** EXERCISE BRIEF **
Reproduce the records. Keep every word exact and include no images.

** INFORMATION GIVEN **
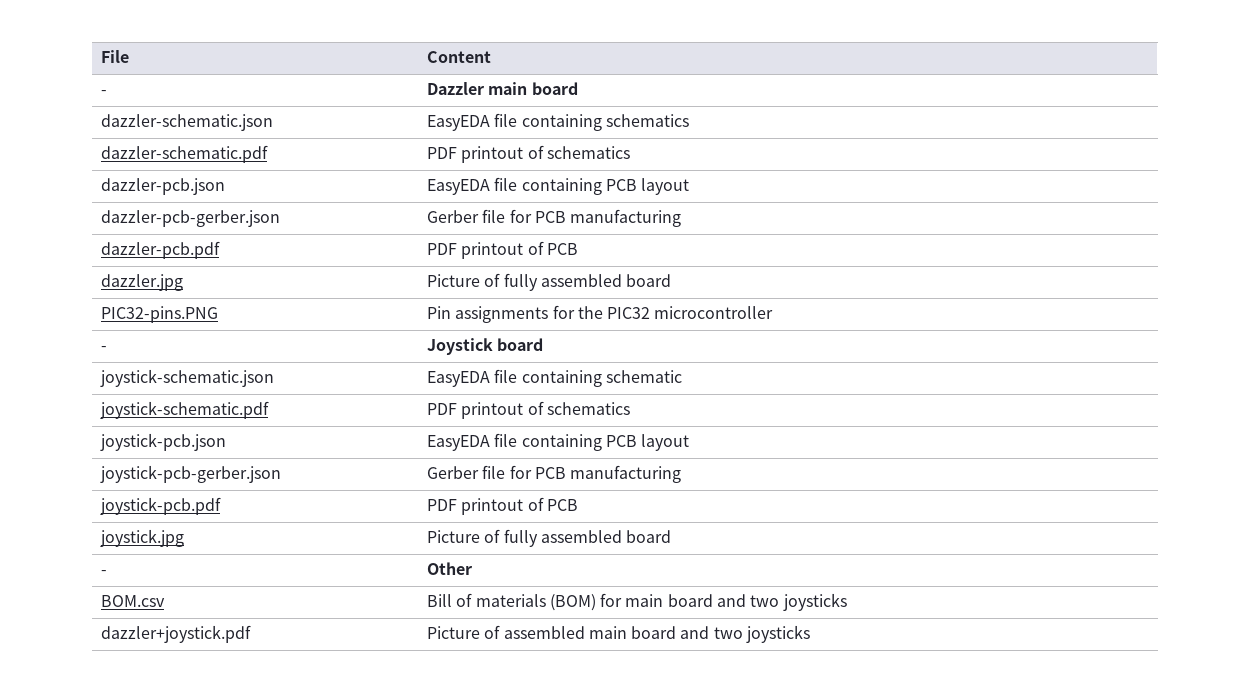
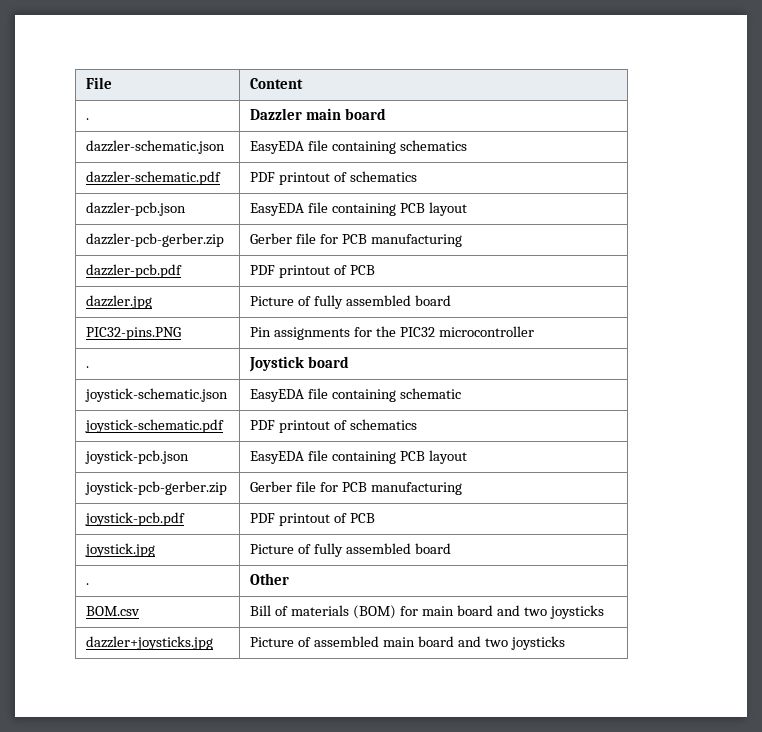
[100,90,107,95] - -> [86,118,90,120] .
[100,210,280,227] dazzler-pcb-gerber.json -> [86,233,225,247] dazzler-pcb-gerber.zip
[100,346,107,351] - -> [86,366,90,368] .
[99,465,281,483] joystick-pcb-gerber.json -> [85,481,228,495] joystick-pcb-gerber.zip
[100,570,107,575] - -> [86,583,90,585] .
[100,625,251,643] dazzler+joystick.pdf -> [86,636,214,650] dazzler+joysticks.jpg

** OUTPUT FOR THIS TASK **
[100,90,107,95] - -> [86,118,90,120] .
[100,210,280,227] dazzler-pcb-gerber.json -> [86,233,225,247] dazzler-pcb-gerber.zip
[100,346,107,351] - -> [86,366,90,368] .
[99,465,281,483] joystick-pcb-gerber.json -> [85,481,228,495] joystick-pcb-gerber.zip
[100,570,107,575] - -> [86,583,90,585] .
[100,625,251,643] dazzler+joystick.pdf -> [86,636,214,650] dazzler+joysticks.jpg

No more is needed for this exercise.